Pickens energy plan

Dallas Morning News/Houston Chronicle:

Boone Pickens has a plan to solve the country's $700 billion-a-year dependence on foreign oil.

Replace gasoline with natural gas. Replace natural gas-fired power plants with wind, solar, nuclear and clean coal. Basically, replace foreign oil with domestic fuel without straining those resources."We've gotten ourselves in a trap," Pickens said last week in an interview in his Dallas office. "The problem is, we said, 'Send us the oil, and never mind the cost.' "

"Things were fine until the price went vertical on us," said Pickens, who calculates that, at $140 a barrel for crude, Americans spend $700 billion a year on 5 billion barrels of oil from foreign countries. That amounted to about 65 percent of total U.S. supply last year.

Pickens kicked off a media campaign today to promote his energy policy ideas -- which align perfectly with his business investments. He'll spend tens of millions of dollars on television and Web advertising and will make talk show appearances along the way.

He aims to make energy a central issue in the presidential election. He'll challenge the candidates to go beyond pandering on gasoline prices to create real energy plans.

"I feel like I'm going into a huge arena and tapping on the glass and asking people to listen," said the 80-year-old multibillionaire.

Would the Pickens plan work?

Some of the smartest energy analysts in the country say the U.S. cannot stop importing fuel.

Besides, cutting oil imports wouldn't necessarily reduce the price of oil, if Americans just replace it with domestic oil. Nor would switching to natural gas reduce our dependence on foreign fuel if the U.S. begins importing more liquefied natural gas.

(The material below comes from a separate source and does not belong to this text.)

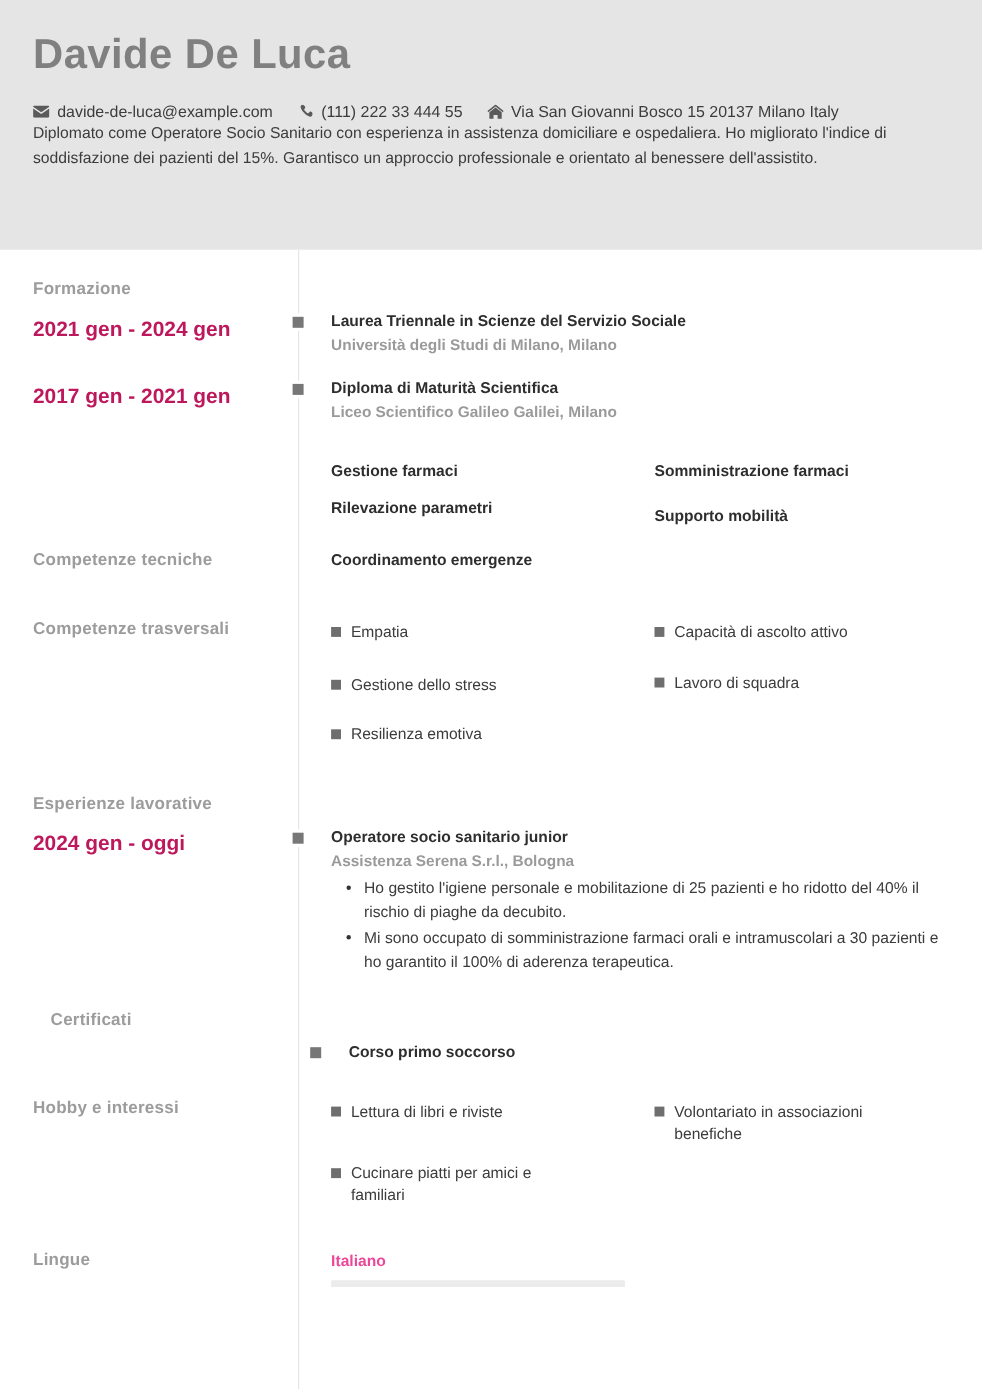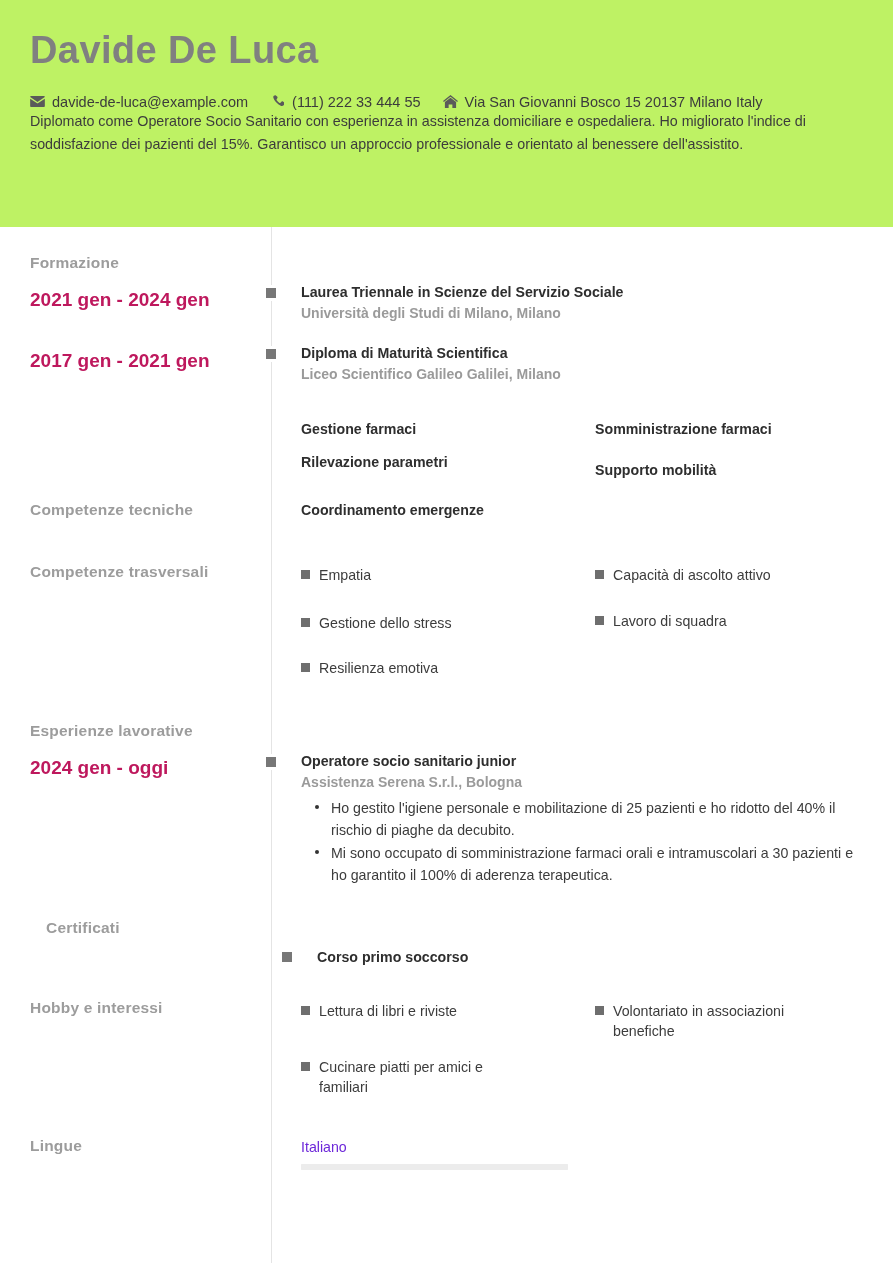"Davide De Luca" .header-band { background: #bef264 -> #e5e5e5 }
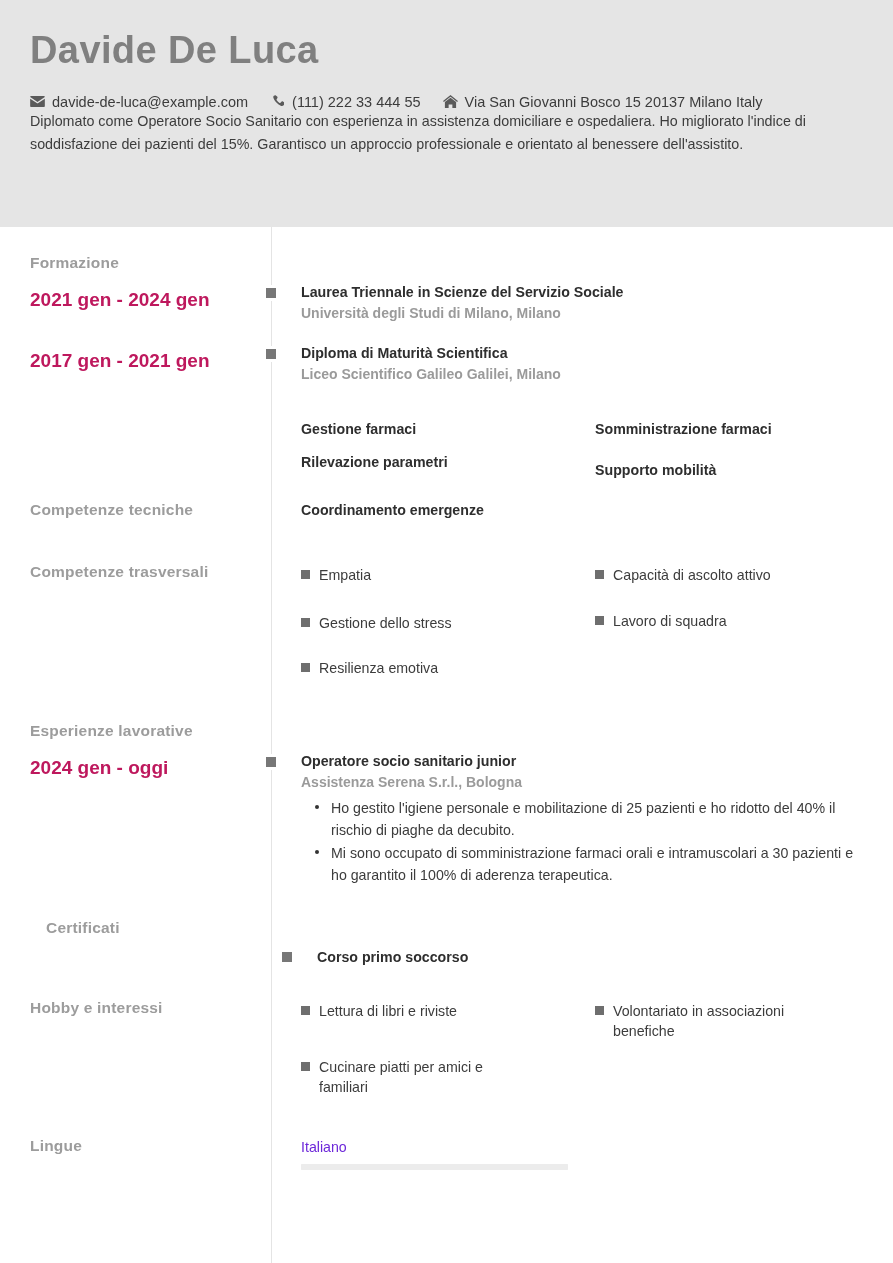"Italiano" .lang-name { color: #6d28d9 -> #ec4899; font-weight: normal -> bold }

Still, shifting to natural gas vehicles could cut transportation costs because natural gas costs less per British thermal unit than oil does. And moving to more renewable energy and nuclear power could reduce electricity prices and cut pollution. High natural gas markets have boosted power prices, particularly in Texas.

"His idea has some merit," said Bruce Bullock, director of Southern Methodist University's Maguire Energy Institute. "I give him all the credit in the world for putting something out there. That's the kind of out-of-the-box thinking that will pull us out of this."

...

Switching to domestic production would have huge benefits even if the price did not drop. The money would be reinvested in the US economy and it would also increase tax receipts and royalty payments to the government.

There might not be as much need for infrastructure change on the switch to natural gas as you might think. Many homes are already serviced with natural gas and the big problem for the government would be collecting taxes on it for highway maintenance. The conversion cost for existing autos might pay for itself pretty quickly.

His biggest problem with this plan like any energy plan is the Democrats. They are so anti energy they will reflexively reject anything put forward by an oil man. Add to that the fact that they want high prices and do not want domestic production and there is just not much reason for hope that they will be reasonable on the issue.

Comments

  1. There is a Public Forum for discussions on Pickens Energy Plan at : www.pickensenergyplan.com
    Cheers !

    ReplyDelete
  2. There is little risk for the taxpayers in this; he is using private funds to build some infrastructure that will generate huge amounts of relatively cheap and coincidentally clean energy, while providing good jobs for US workers. What is so silly is the average northeast liberals are twenty years behind the midwest in this area. Wind, solar, geothermal- let's get going on all of it. The bureau of land management is sitting on more that one hundred apps for solar plants in the desert- they have approved none. Again private money- let the entrepeneurs build, spend, create jobs, and maybe help the energy picture. I see no harm, only benefits that might make a liberal squeal because he can't take a political bribe on it, or control the funds to grab some.